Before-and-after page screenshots

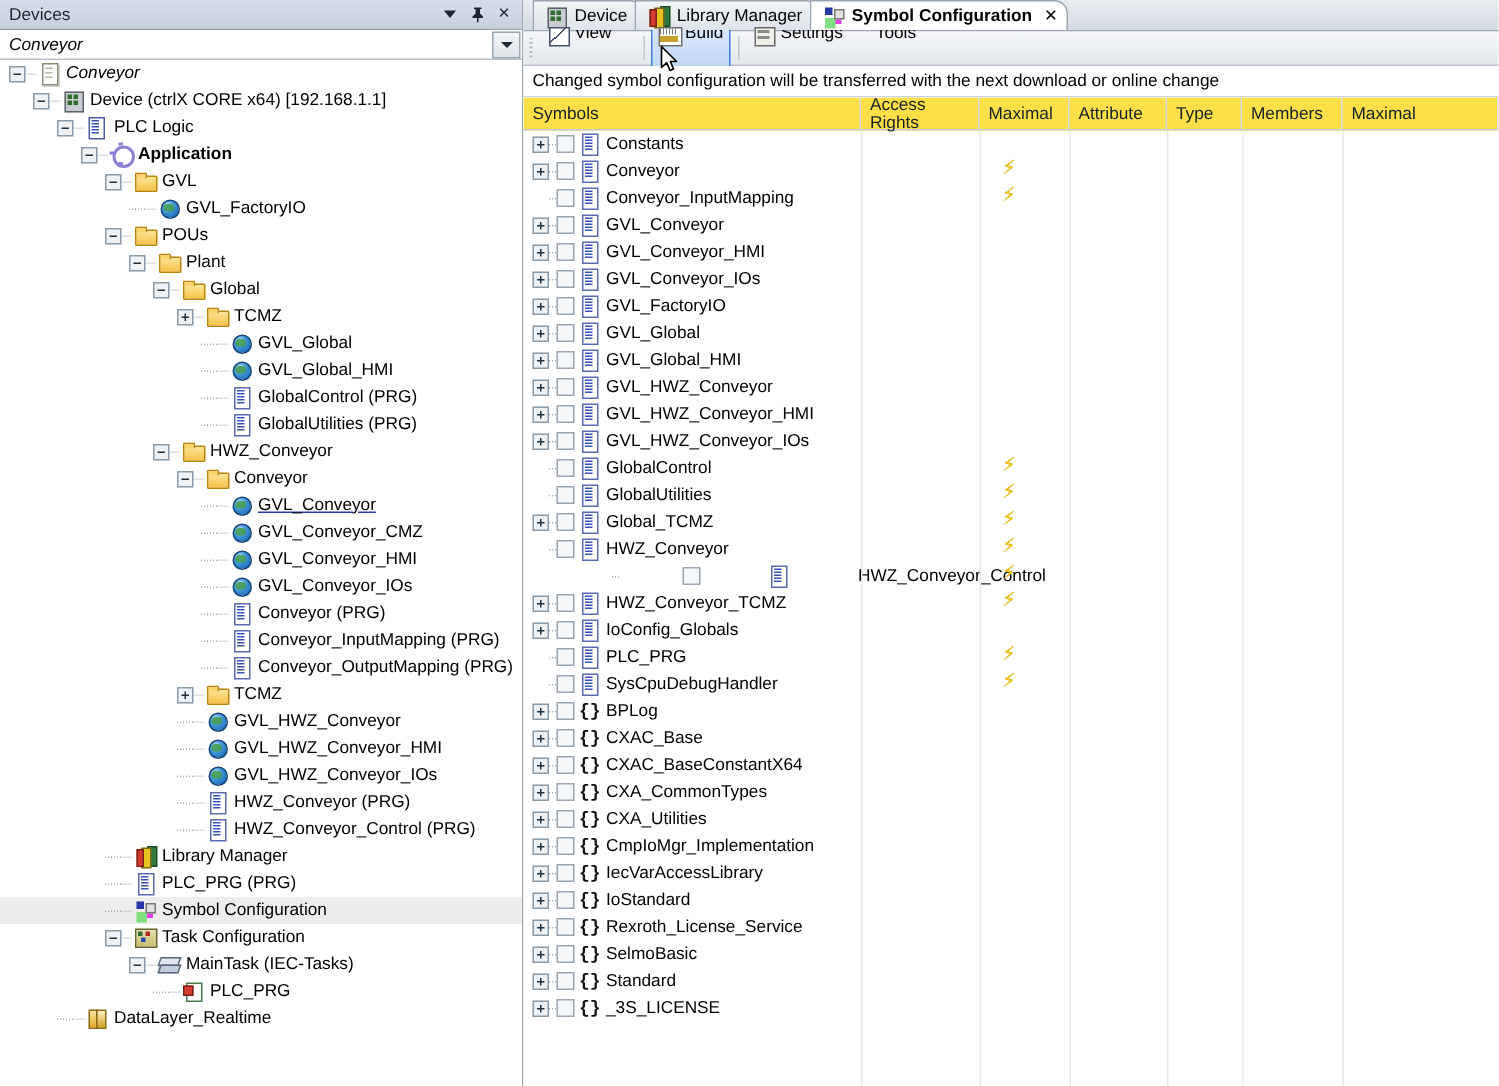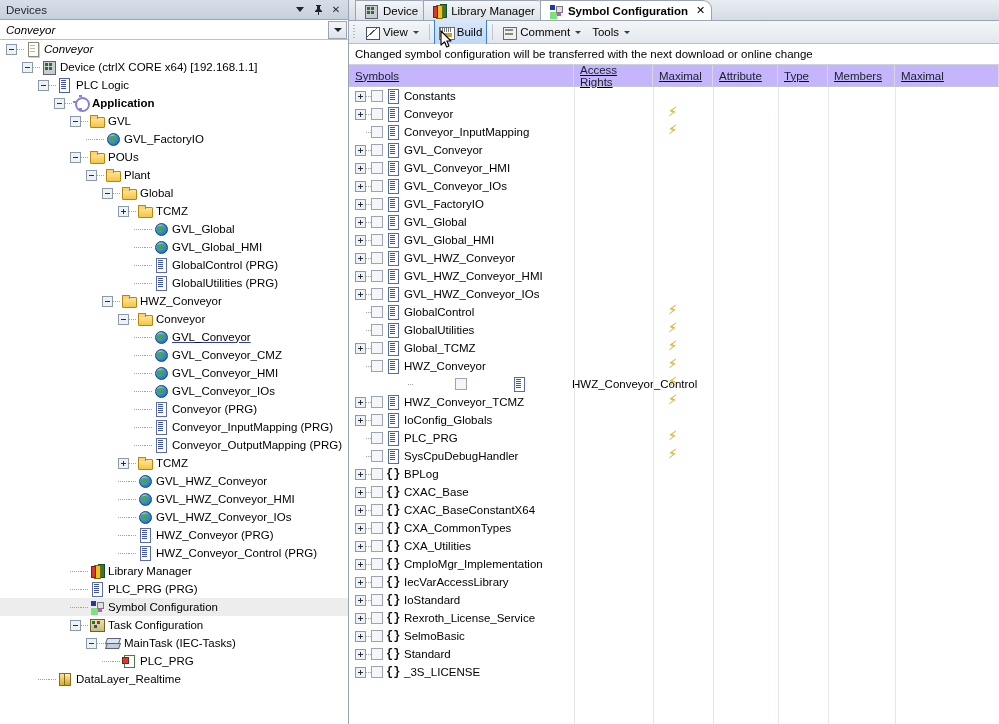--- a/index.html
+++ b/index.html
@@ -179,7 +179,7 @@
     background-image:linear-gradient(to bottom,#b0b8c2 1px,transparent 1px);
     background-size:2px 3px;background-position:1px 0;background-repeat:repeat-y;}
   .tbitem{
-    height:34px;box-sizing:border-box;display:flex;align-items:center;
+    height:34px;box-sizing:border-box;display:flex;
     padding:0 4px;font-size:11.5px;border:1px solid transparent;margin-right:1px;
     white-space:nowrap;
   }

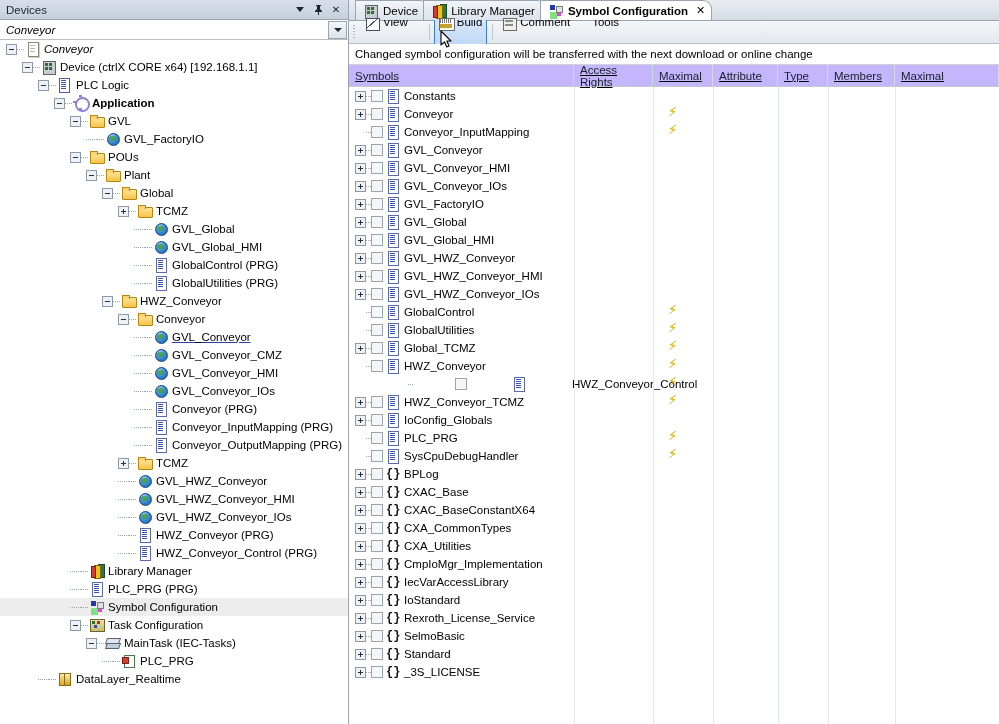--- a/index.html
+++ b/index.html
@@ -572,7 +572,7 @@
           <span class="tbsep"></span>
           <div class="tbitem">
             <span class="ti ti-set"></span>
-            <span>Comment</span>
+            <span>Settings</span>
             <span class="arrw"></span>
           </div>
           <div class="tbitem">

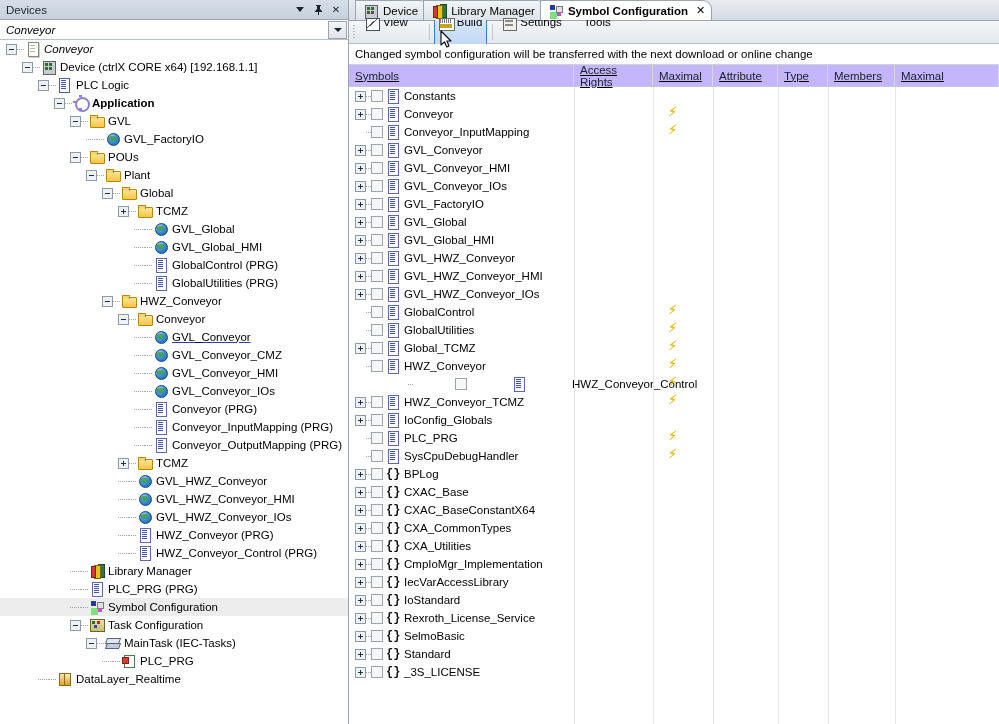--- a/index.html
+++ b/index.html
@@ -215,7 +215,7 @@
   .grid{flex:1;position:relative;overflow:hidden;background:#fff;}
   .ghead{
     height:22px;box-sizing:border-box;display:flex;align-items:stretch;
-    background:#c4b5fd;border-bottom:1px solid #c3c9d1;text-decoration:underline;
+    background:#fde047;border-bottom:1px solid #c3c9d1;
   }
   .gh{
     box-sizing:border-box;border-right:1px solid #d4d9df;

Task to complete: Identify the lines above with the word "position". Copy them.

Response area:
     background-size:2px 3px;background-position:1px 0;background-repeat:repeat-y;}
   .grid{flex:1;position:relative;overflow:hidden;background:#fff;}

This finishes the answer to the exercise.